Das erste Mal spendete Diebold im Alter von 18 Jahren am Uniklinikum Tübingen. Damals mit dem Hintergrund, durch die 20 Mark Aufwandsentschädigung die Vereinskasse des Schützenvereins aufzubessern. Doch seit fast 45 Jahren ist er nun mit seiner Ehefrau Uta Diebold verheiratet, lebt seither in Loßburg und spendet nun meistens dort.

Schon an einigen Orten Blut gespendet

Doch auch in Haslach, Rottweil oder Bayern habe er schon Blut gespendet. Generell spende er in einem Umkreis von 50 Kilometern überall dort, wo gerade Termine frei sind. Er wolle die acht Wochen zwischen den Blutspendeterminen unbedingt einhalten. „Dann fahre ich halt ein paar Meter“, meint Diebold.

Normalerweise geht er alleine Spenden. Jedoch scheue er sich nie davor, neue Leute anzusprechen. „Ich bin da manchmal recht flapsig“, scherzt der Rekordspender Diebold. So habe er bei den Spendeterminen schon einige neue Leute kennenlernen und nette Unterhaltungen führen können. Zu seiner 200. Spende ging es für Diebold jedoch in kollegialer Begleitung.

Landrat zeigt sich solidarisch

Im Landratsamt Freudenstadt konnte der dortige Betriebshandwerker Diebold noch ein paar Kollegen vom Spenden überzeugen – darunter auch Landrat Andreas Junt. Da die Spendetermine ohnehin im Landkreissaal des Landratsamts stattfanden, wollte er ein paar neue Erstspender gewinnen. Landrat Junt habe zwar bereits mehrfach Blut gespendet, wollte die 200. Blutspende seines Mitarbeiters jedoch auf besondere Weise würdigen.

„Dieses außergewöhnliche Engagement verdient höchste Anerkennung“, betont er auf Anfrage unserer Redaktion. Besonders bemerkenswert sei diese Leistung, da innerhalb von zwölf Monaten maximal sechs Blutspenden möglich seien und es daher vieler Jahre kontinuierlichen Engagements und großer Hilfsbereitschaft bedürfe, um 200 Spenden zu erreichen, so Junt.
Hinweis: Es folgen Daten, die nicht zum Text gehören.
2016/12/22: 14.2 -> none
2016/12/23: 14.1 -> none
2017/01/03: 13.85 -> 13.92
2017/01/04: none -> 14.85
„Solange ich noch darf, gehe ich Spenden“

Natürlich freue er sich, die 200er-Marke geknackt zu haben, aber „man muss sich ein neues Ziel setzen“, erklärt Diebold. Sein Fernziel laute daher: „Dass ich die 250 noch packe.“ Ob er dieses Ziel noch erreicht, wird sich zeigen. Für den 66-Jährigen ist jedoch klar: „Solange ich noch darf, gehe ich spenden.“

Zu Diebolds Freude ist die Altersbegrenzung bei Blutspenden mittlerweile nach oben offen. Seit Oktober 2023 darf allein das Alter einer Person keinen Grund mehr für den Ausschluss von einer Blutspende darstellen – entscheidend ist die Spendetauglichkeit.
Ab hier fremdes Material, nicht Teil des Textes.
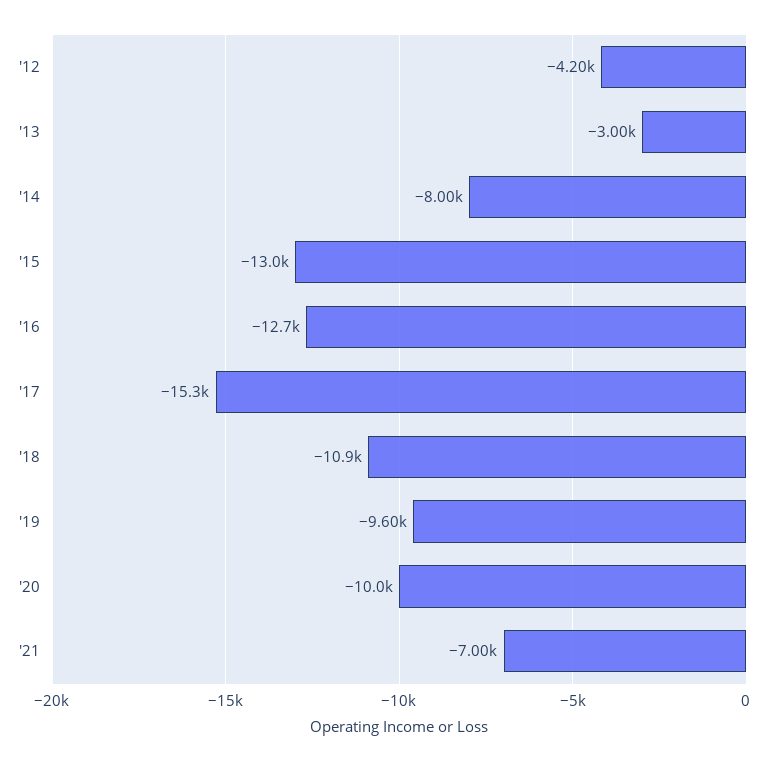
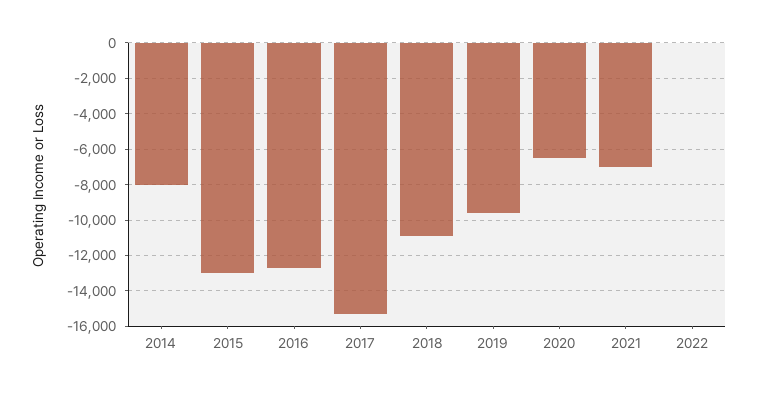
'12: -4200 -> none
'13: -3000 -> none
'20: -10000 -> -6500
2022: none -> 0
Hierin sieht Diebold auch einen guten Grund für die Blutspende – vom guten Zweck mal abgesehen. Vor jeder Blutspende wird überprüft, ob die Gesundheitswerte der Spender im Normalbereich liegen, sprich: „Man hat seine eigene Gesundheit bestens überwacht“, so Diebold. Auch könne er zwar verstehen, dass manche Leute Angst vor der Nadel hätten, aber „die sind so gut, das spürt man gar nicht“, lobt er das medizinische Fachpersonal des DRKs.